The one that has become most frightening for her in particular is the one that says she’ll try and she’ll flunk out again. To her it all but confirms that it is a complete waste of time to even try – almost as if she DOES have certain knowledge she’ll fail.

She tells me that she is tired of being afraid of this, that it is exhausting to get on this personal mental merry-go-round and take a few spins.
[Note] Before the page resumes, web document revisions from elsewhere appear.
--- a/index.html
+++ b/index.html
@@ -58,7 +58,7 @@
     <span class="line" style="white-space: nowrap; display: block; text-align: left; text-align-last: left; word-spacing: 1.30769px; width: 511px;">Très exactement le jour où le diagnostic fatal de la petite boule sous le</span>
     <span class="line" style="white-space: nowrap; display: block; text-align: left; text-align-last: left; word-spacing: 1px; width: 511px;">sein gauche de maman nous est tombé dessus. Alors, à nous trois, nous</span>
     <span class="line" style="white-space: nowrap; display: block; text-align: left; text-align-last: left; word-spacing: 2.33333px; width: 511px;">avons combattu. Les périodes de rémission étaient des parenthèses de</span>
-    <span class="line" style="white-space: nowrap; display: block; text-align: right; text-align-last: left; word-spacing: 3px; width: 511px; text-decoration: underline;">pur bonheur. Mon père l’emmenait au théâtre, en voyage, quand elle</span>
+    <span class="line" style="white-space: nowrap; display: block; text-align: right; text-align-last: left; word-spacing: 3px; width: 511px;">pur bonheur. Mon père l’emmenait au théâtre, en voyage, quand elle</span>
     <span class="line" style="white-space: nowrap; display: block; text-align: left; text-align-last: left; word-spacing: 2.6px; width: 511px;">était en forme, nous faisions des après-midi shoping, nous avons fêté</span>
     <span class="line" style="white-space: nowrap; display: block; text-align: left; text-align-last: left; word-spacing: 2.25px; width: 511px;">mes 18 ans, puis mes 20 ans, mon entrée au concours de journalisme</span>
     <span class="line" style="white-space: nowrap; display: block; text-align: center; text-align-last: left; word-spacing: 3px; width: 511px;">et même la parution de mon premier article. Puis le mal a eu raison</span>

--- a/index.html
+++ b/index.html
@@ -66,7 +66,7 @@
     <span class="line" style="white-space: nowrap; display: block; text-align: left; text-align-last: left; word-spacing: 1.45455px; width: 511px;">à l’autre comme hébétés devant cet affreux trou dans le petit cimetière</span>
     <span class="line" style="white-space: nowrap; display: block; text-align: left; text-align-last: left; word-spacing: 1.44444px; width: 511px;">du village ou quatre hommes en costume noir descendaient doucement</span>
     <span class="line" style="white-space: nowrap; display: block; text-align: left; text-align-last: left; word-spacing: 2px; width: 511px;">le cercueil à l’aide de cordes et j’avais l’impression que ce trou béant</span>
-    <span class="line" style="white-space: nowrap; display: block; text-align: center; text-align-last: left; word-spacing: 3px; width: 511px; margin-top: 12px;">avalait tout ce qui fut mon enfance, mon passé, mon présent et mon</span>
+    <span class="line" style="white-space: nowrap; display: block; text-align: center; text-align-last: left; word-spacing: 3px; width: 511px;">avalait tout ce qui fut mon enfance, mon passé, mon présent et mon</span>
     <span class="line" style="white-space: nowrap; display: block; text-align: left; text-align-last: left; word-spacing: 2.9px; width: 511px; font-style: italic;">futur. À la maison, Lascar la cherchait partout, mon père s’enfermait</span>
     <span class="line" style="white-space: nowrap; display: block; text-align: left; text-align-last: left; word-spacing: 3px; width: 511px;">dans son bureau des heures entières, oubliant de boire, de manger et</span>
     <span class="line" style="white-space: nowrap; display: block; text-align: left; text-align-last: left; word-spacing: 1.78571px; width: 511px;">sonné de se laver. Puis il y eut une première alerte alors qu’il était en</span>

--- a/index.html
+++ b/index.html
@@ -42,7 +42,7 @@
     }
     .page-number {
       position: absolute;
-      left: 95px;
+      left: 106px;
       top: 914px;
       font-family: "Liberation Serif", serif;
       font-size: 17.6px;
She is getting very touchy around the subject, she reports, and found herself recently biting a friend’s head off when she innocently asked how the whole debate about school was going.

She has begun to dismiss the entire notion, telling me and others that her current job isn’t so bad, and it would be risky to go back to school at her age anyway, and she’s sure she would never fit in with the younger college kids she’d be around, and…

In other words my friend is deep in the experience of Anticipatory Anxiety. She’s worried about being worried, anxious about feeling anxious. So what is she supposed to DO about this, to stop this merry-go-round in her head?

The answer is the same as anywhere else in the Chronic Anxiety Cycle – she has to convert this crisis back into what it is – a problem. She has (unintentionally, of course) let herself get a serious distance down the rabbit hole of her fear, and it is going to take some patience and work to confront this piece of fear. She’s going to have to face down her Comfort Zone, and the repeated triggering of her Flight or Fight Response when she does.

Which means it won’t be much fun. And it will be tiring. And it will be much, much easier to just run away, metaphorically, in her head. She won’t do it perfectly. She’ll have to do it some number of times, probably, before she gets that reflexive twitch calmed down, and is able to wrestle with the issues around going back to school without making herself afraid.

But here’s the kicker – she won’t burn any MORE energy turning to deal with her fears than she’s burning now, physically and mentally, than she’s doing fighting to NOT think about her fears. And it doesn’t have to take a long, long time. She can in fact begin to see some relief in a matter of a few days, or a week, if she’ll give this some regular (2-3 times a day, 10-15 minutes a session) effort.

Her Comfort Zone will give her hell for this – you can bank on that. And that’s precisely the point – her Comfort Zone, her boundaries of what are supposed to keep her safe, will just be trying to do what’s she’s been telling it for years – this is too scary, I can’t think about this. But it isn’t. It literally can’t hurt her. It can scare her, rock her world, make her very uncomfortable, freak her out – but it can’t hurt her.